Das Verpackungsgesetz eröffnet den örE bekanntlich die Möglichkeit, den Kostenanteil der Systeme für die Mitentsorgung der PPK-Verkaufsverpackungen nicht nach dem Masse sondern nach dem Volumenanteil zu bestimmen. INFA hat im Auftrag vieler örE für Landkreise/kreisangehörige Städte bei Behältersammlung einen Masseanteil von 29% und einen Volumenanteil von 64% als untere Werte ermittelt. Die Spannen über alle Untersuchungsgebiete gehen von 29-34 Gew.-% und 64-71 Vol.-%. Von den Systembetreibern wird erwartet, dass sie mit einiger Verzögerung auch noch ein Gutachten von cyclos vorlegen, das Anteile von 33 Gew.-% und 50 Vol.-% darlegt.
INFA: 64 Vol.-% : 29 Gew.-% = 2,2
cyclos: 50 Vol.-% : 33 Gew.-% = 1,5
Die Vollkostenberechnungen der örE unterscheiden sich nicht unerheblich, aber der Kostenfaktor ist entscheidend.
Modellrechnung bei Vollkosten von 120,00 €/t
120 €/t x Kostenfaktor 2,2 = 264 €/t für den Mengenanteil von 27 Gew.-%
120 €/t x Kostenfaktor 1,5 = 180 €/t für den Mengenanteil von 33 Gew.-%
Ein großer Systembetreiber hat jüngst erklärt, es werden nicht mehr als 50% der Kosten der PPK-Mitentsorgung übernommen, allerdings mit einem Nebensatz, auf den noch einzugehen sein wird.
50% wird nicht aus Sortieranalysen abgeleitet, sondern apodiktisch gesetzt: mehr als 50% der Veranstaltung wollen wir nicht tragen!

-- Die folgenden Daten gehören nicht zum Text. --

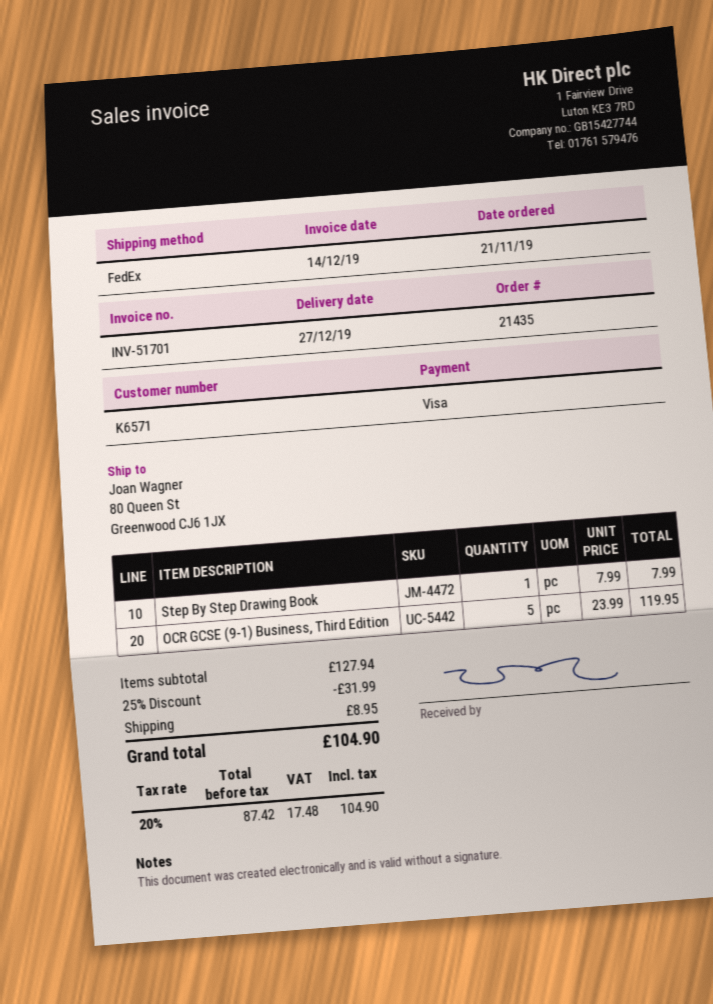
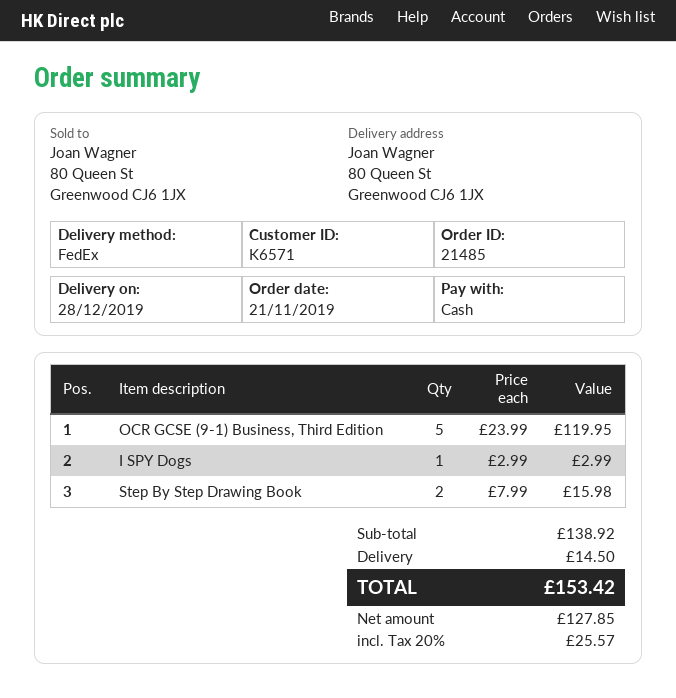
order number: 21435 -> 21485
delivery date: 2019-12-27 -> 2019-12-28
payment method: Visa -> cash
Step By Step Drawing Book: 1 x 7.99 = 7.99 -> 2 x 7.99 = 15.98
I SPY Dogs: none -> 1 x 2.99 = 2.99
subtotal: 127.94 -> 138.92
discount: 25% = 31.99 -> none
shipping: 8.95 -> 14.50
net: 87.42 -> 127.85
tax: 20% = 17.48 -> 20% = 25.57
total: 104.90 -> 153.42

[GGSC] Überschlagsrechnung
[GGSC] hat eine überschlägige Rechnung angestellt, über welche Kostenanteile mit Blick auf die gesamte Bundesrepublik gestritten wird.
Geht man unter Zugrundelegung einer Statistik des Bundesamts für Statistik aus dem Jahr 2017 aus, dann lag die Gesamterfassungsmenge von PPK bei privaten Haushaltungen in Deutschland im Jahr 2017 bei 5,675 Mio. Tonnen. Bei durchschnittlichen Vollkosten von 120 €/t (Modellzahl) und einem Kostenanteil von 50% ergibt sich eine von den Systemen zu tragende Gesamtsumme von ca. 340 Mio. Euro. Legt man einen Volumen-/Kostenanteil von 64% zugrunde, so erhöht sich der Kostenanteil der Systembetreiber um 95 Mio. Euro auf ca. 435 Mio. Euro. Würde man hingegen nur einen Masseanteil von 33% heranziehen, ergibt sich eine Kostensumme von ca. 225 Mio. Euro. Die Differenz zur Gesamtsumme bei einem Kostenanteil von 64% beläuft sich also auf 210 Mio. Euro. Ein Prozentpunkt ergibt unter den vorgegebenen Annahmen eine Kostenverschiebung von knapp 7 Mio. Euro auf die gesamte Bundesrepublik gesehen.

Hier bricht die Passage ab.